[Instructions for the task]
In the records below, the line with "margin:0 0 20px" opens the range and the line with "у 14:20 h</p>" closes it; print that range exactly and nothing else.

Web page revision data

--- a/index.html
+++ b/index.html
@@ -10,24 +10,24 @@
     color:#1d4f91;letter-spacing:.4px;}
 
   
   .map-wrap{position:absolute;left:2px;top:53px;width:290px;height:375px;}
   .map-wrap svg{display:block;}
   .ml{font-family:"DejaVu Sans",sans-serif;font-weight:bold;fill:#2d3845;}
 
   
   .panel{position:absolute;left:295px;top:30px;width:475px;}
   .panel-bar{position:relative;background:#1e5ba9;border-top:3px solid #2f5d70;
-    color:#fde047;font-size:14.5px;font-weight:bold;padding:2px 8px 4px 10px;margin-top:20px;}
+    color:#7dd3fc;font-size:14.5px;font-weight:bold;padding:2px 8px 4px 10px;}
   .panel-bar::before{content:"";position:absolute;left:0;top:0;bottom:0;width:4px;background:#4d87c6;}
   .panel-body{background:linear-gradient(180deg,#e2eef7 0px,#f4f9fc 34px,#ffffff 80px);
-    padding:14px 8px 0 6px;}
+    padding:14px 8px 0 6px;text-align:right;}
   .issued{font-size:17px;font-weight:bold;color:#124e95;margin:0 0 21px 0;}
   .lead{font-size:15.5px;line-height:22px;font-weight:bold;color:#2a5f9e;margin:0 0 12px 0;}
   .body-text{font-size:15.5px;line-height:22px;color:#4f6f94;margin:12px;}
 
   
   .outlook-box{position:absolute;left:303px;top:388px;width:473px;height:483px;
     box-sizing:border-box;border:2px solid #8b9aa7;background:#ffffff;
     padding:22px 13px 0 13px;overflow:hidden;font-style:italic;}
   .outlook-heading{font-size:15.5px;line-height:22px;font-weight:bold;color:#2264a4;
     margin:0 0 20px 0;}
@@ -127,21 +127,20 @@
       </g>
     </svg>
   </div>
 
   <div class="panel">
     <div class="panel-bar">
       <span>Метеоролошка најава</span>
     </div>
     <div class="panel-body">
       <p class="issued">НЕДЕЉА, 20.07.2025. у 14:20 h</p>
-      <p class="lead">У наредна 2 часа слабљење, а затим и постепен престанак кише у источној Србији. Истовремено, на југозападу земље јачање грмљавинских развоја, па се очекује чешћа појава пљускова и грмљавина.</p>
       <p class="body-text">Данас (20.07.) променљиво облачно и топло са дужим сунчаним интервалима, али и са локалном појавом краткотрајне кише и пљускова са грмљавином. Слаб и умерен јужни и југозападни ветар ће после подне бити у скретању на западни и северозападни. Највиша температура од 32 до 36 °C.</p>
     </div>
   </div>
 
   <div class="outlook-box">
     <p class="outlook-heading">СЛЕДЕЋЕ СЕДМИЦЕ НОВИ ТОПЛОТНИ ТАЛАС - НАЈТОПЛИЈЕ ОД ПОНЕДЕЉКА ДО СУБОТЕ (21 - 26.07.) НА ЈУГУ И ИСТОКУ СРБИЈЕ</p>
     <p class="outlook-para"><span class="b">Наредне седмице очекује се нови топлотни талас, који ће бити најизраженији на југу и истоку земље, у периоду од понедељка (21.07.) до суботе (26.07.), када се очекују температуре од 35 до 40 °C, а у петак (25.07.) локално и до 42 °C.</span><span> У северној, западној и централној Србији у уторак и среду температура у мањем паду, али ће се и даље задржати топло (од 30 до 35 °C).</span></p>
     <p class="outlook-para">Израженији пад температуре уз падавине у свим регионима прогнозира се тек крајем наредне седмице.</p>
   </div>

[Reply]
     margin:0 0 20px 0;}
@@ -127,21 +127,20 @@
       </g>
     </svg>
   </div>
 
   <div class="panel">
     <div class="panel-bar">
       <span>Метеоролошка најава</span>
     </div>
     <div class="panel-body">
       <p class="issued">НЕДЕЉА, 20.07.2025. у 14:20 h</p>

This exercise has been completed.